Extract, from the listing that follows, each line containing the word "java".

---------- INPUT DATA ----------

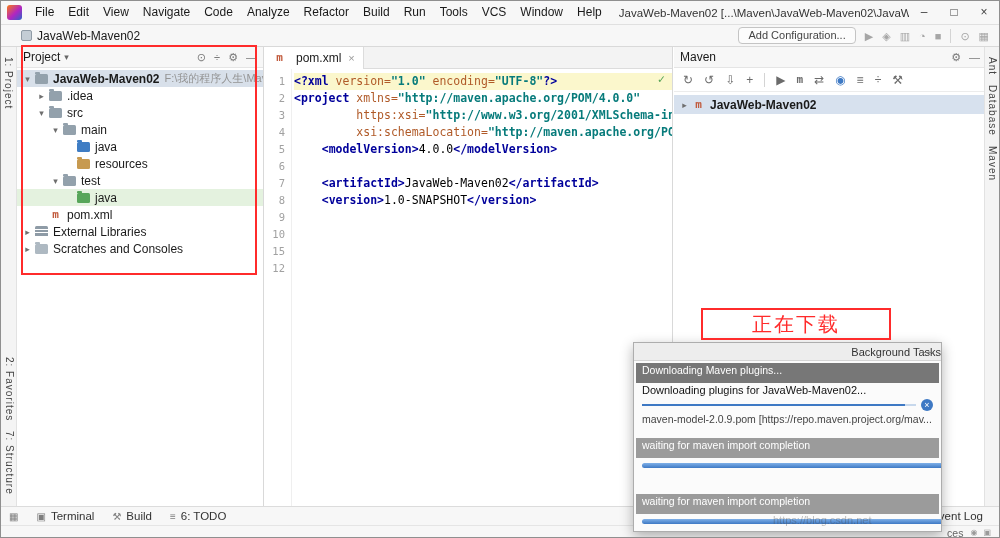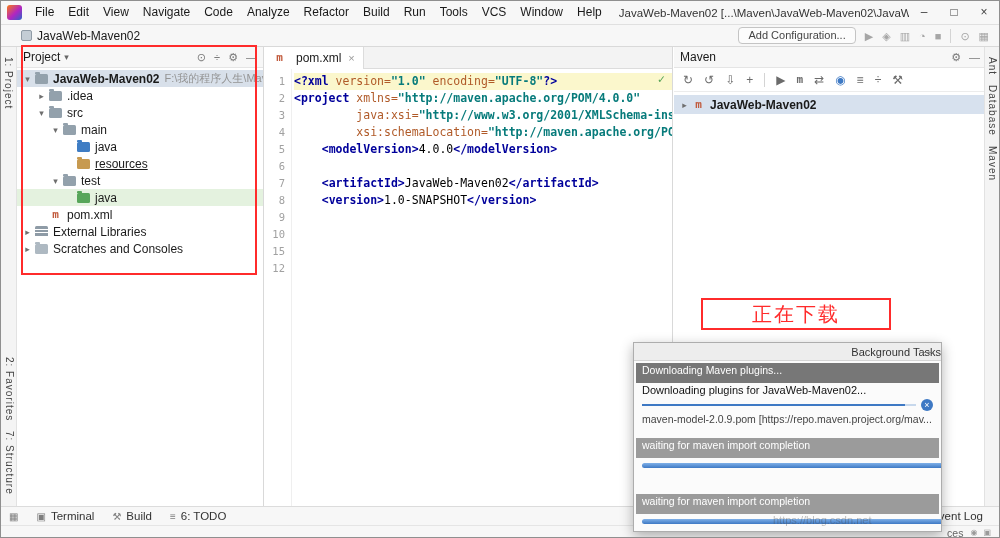--- a/index.html
+++ b/index.html
@@ -263,7 +263,7 @@
       <div class="codelines" id="codelines">
           <div class="codeline hl"><span class="c-tag">&lt;?xml </span><span class="c-attr">version=</span><span class="c-str">"1.0"</span><span class="c-plain"> </span><span class="c-attr">encoding=</span><span class="c-str">"UTF-8"</span><span class="c-tag">?&gt;</span></div>
           <div class="codeline"><span class="c-tag">&lt;project </span><span class="c-attr">xmlns=</span><span class="c-str">"http://maven.apache.org/POM/4.0.0"</span></div>
-          <div class="codeline"><span class="c-plain">         </span><span class="c-attr">java:xsi=</span><span class="c-str">"http://www.w3.org/2001/XMLSchema-instance"</span></div>
+          <div class="codeline"><span class="c-plain">         </span><span class="c-attr">https:xsi=</span><span class="c-str">"http://www.w3.org/2001/XMLSchema-instance"</span></div>
           <div class="codeline"><span class="c-plain">         </span><span class="c-attr">xsi:schemaLocation=</span><span class="c-str">"http://maven.apache.org/POM/4.0.0 http://maven.apache.org/xsd/maven-4.0.0.xsd"</span></div>
           <div class="codeline"><span class="c-plain">    </span><span class="c-tag">&lt;modelVersion&gt;</span><span class="c-txt">4.0.0</span><span class="c-tag">&lt;/modelVersion&gt;</span></div>
           <div class="codeline">&nbsp;</div>

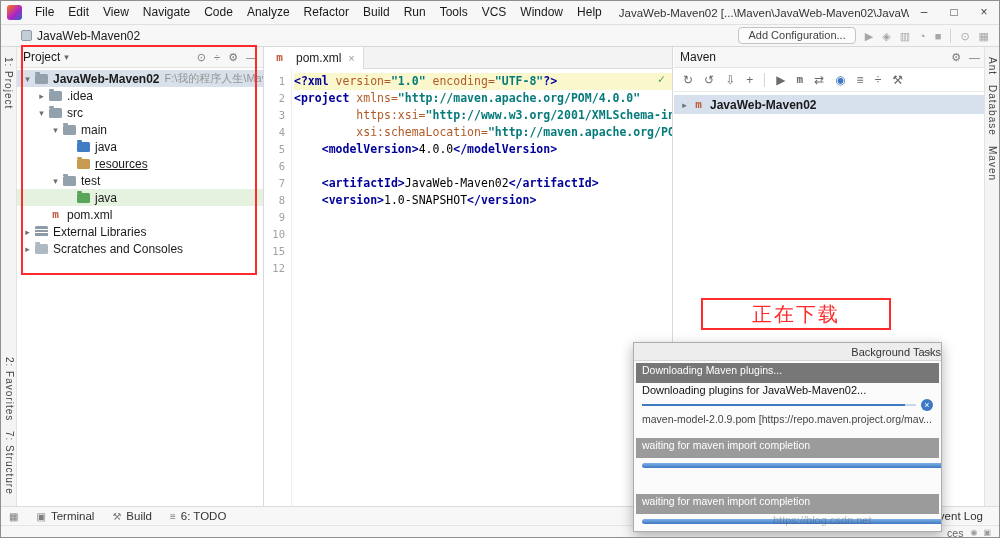--- a/index.html
+++ b/index.html
@@ -204,7 +204,7 @@
           <span class="ticon i-src"></span>
           <span class="tlabel">java</span>
         </div>
-        <div class="tree-row" style="padding-left: 46px; text-decoration: underline;">
+        <div class="tree-row" style="padding-left: 46px;">
           <span class="arrow"></span>
           <span class="ticon i-res"></span>
           <span class="tlabel">resources</span>

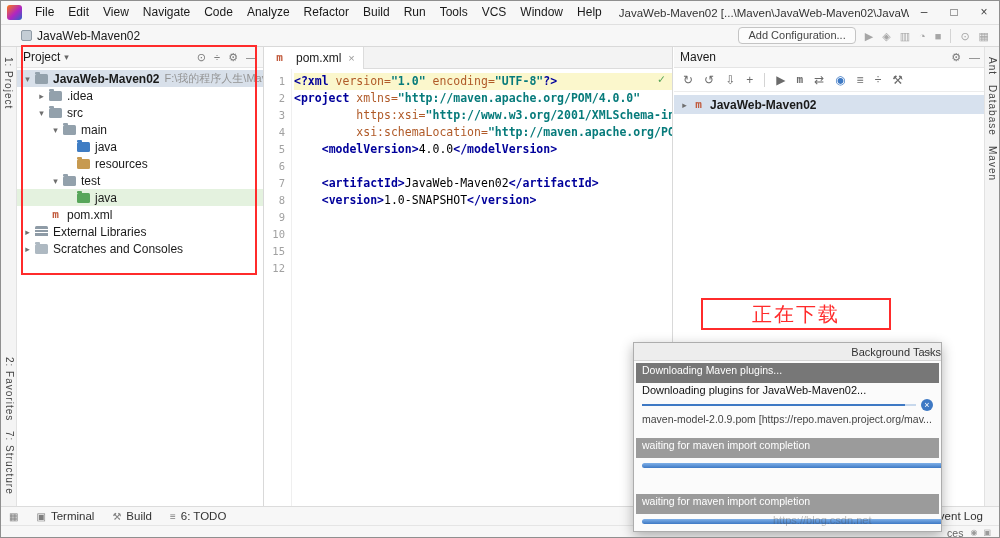--- a/index.html
+++ b/index.html
@@ -105,7 +105,7 @@
 
   
   .anno-rect{left:20px;top:44px;width:236px;height:230px;border:2px solid #FF2B2B;z-index:60;pointer-events:none}
-  .anno-label{left:700px;top:297px;width:190px;height:32px;border:2px solid #FF2B2B;color:#FF2B2B;font-size:20px;display:flex;align-items:center;justify-content:center;z-index:60;letter-spacing:2px}
+  .anno-label{left:700px;top:307px;width:190px;height:32px;border:2px solid #FF2B2B;color:#FF2B2B;font-size:20px;display:flex;align-items:center;justify-content:center;z-index:60;letter-spacing:2px}
   .watermark{left:772px;top:513px;z-index:70;color:rgba(70,70,70,.35);font-size:11px;pointer-events:none}
 </style>
 </head>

----------

SOLUTION TO THIS PROBLEM:
-          <div class="codeline"><span class="c-plain">         </span><span class="c-attr">java:xsi=</span><span class="c-str">"http://www.w3.org/2001/XMLSchema-instance"</span></div>
           <span class="tlabel">java</span>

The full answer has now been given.